FOFA’s fee disclosure rules and other new requirements are not driven by anti-planner sentiment, but by underlying motives of political self-preservation, according to a former Gillard government aide.
Former Citibank chief economist Stephen Koukoulas, who advised former Prime Minister Julia Gillard on economic policy from 2010 to 2011, said regulation of the advice sector had less to do with perceptions of the advice industry and more to do with safeguarding voters.
“From a politician’s perspective, they don’t want to see people losing money through poor investment advice, because even when it is not their fault, governments are often blamed when people lose any money,” Mr Koukoulas said.
“So with the regulation of advice…it’s not about politicians being out to demonise the industry, it’s about a blanket policy that stops people getting hurt, that’s what they are thinking when it comes to regulation.”
More broadly, the economist said Australia was entering an environment advantageous to professional financial advisers.
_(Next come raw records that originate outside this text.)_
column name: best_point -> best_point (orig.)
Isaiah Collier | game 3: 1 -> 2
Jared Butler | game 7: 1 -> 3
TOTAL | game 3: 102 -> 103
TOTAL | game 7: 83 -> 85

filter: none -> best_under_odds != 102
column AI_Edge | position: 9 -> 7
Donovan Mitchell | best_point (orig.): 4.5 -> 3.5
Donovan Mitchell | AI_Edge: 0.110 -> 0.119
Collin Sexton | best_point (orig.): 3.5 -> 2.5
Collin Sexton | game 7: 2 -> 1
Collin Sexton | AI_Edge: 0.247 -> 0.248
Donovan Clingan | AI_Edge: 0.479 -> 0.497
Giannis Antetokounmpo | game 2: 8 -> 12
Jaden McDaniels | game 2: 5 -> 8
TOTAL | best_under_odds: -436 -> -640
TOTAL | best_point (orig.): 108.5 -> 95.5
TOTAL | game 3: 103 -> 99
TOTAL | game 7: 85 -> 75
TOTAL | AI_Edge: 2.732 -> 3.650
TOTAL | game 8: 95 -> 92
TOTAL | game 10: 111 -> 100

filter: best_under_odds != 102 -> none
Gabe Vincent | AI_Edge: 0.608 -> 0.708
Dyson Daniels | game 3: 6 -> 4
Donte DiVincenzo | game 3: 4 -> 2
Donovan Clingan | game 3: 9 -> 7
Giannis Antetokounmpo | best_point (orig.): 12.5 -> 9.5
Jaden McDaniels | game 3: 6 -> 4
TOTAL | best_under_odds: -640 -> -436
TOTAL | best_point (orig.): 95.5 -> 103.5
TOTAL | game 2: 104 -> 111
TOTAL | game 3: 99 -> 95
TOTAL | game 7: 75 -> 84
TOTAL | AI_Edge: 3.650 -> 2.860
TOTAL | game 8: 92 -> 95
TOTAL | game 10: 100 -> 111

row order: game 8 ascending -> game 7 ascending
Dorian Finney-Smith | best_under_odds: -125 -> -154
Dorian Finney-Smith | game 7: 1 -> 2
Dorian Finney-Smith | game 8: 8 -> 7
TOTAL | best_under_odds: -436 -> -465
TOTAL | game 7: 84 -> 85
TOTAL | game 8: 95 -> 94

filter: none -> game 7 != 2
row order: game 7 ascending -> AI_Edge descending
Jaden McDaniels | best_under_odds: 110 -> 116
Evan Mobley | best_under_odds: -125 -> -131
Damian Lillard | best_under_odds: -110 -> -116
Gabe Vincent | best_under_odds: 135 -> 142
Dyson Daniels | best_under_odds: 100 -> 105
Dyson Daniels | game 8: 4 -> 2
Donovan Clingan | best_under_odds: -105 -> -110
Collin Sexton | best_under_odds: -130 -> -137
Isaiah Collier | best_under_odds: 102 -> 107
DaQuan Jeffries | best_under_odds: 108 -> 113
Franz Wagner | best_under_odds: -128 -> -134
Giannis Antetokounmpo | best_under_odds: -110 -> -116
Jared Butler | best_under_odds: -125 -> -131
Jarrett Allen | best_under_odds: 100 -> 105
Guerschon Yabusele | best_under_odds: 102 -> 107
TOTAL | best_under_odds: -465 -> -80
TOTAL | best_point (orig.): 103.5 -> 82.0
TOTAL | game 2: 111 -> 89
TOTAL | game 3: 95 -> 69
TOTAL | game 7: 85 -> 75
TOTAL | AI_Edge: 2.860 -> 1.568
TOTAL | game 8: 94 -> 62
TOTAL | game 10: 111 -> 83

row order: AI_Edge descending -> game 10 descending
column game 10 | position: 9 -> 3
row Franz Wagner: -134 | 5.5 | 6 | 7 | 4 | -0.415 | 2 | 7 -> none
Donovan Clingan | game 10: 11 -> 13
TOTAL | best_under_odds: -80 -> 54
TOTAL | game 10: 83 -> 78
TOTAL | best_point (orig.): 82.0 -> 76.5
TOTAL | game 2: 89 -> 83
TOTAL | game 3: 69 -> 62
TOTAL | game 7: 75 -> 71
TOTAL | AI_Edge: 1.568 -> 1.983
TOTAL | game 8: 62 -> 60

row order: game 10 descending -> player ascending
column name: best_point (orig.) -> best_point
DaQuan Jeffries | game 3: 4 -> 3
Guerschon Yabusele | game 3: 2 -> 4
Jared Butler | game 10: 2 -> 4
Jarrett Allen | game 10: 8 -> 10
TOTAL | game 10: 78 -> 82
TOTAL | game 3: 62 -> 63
“With an ageing population and a compulsory superannuation system, Australians are increasingly going to need some form of professional advice, even self-managed super funds need external advisers,” he said. “Increasingly you must have advice and someone managing your money.”
"Financial services has recovered nicely from the [global financial crisis] and the future looks good.
“We are entering a low interest rate environment, not only with this rate cut – I think that is going to continue for some time – which means people need to think about low-risk ways of maximising their returns and an adviser can help with that.”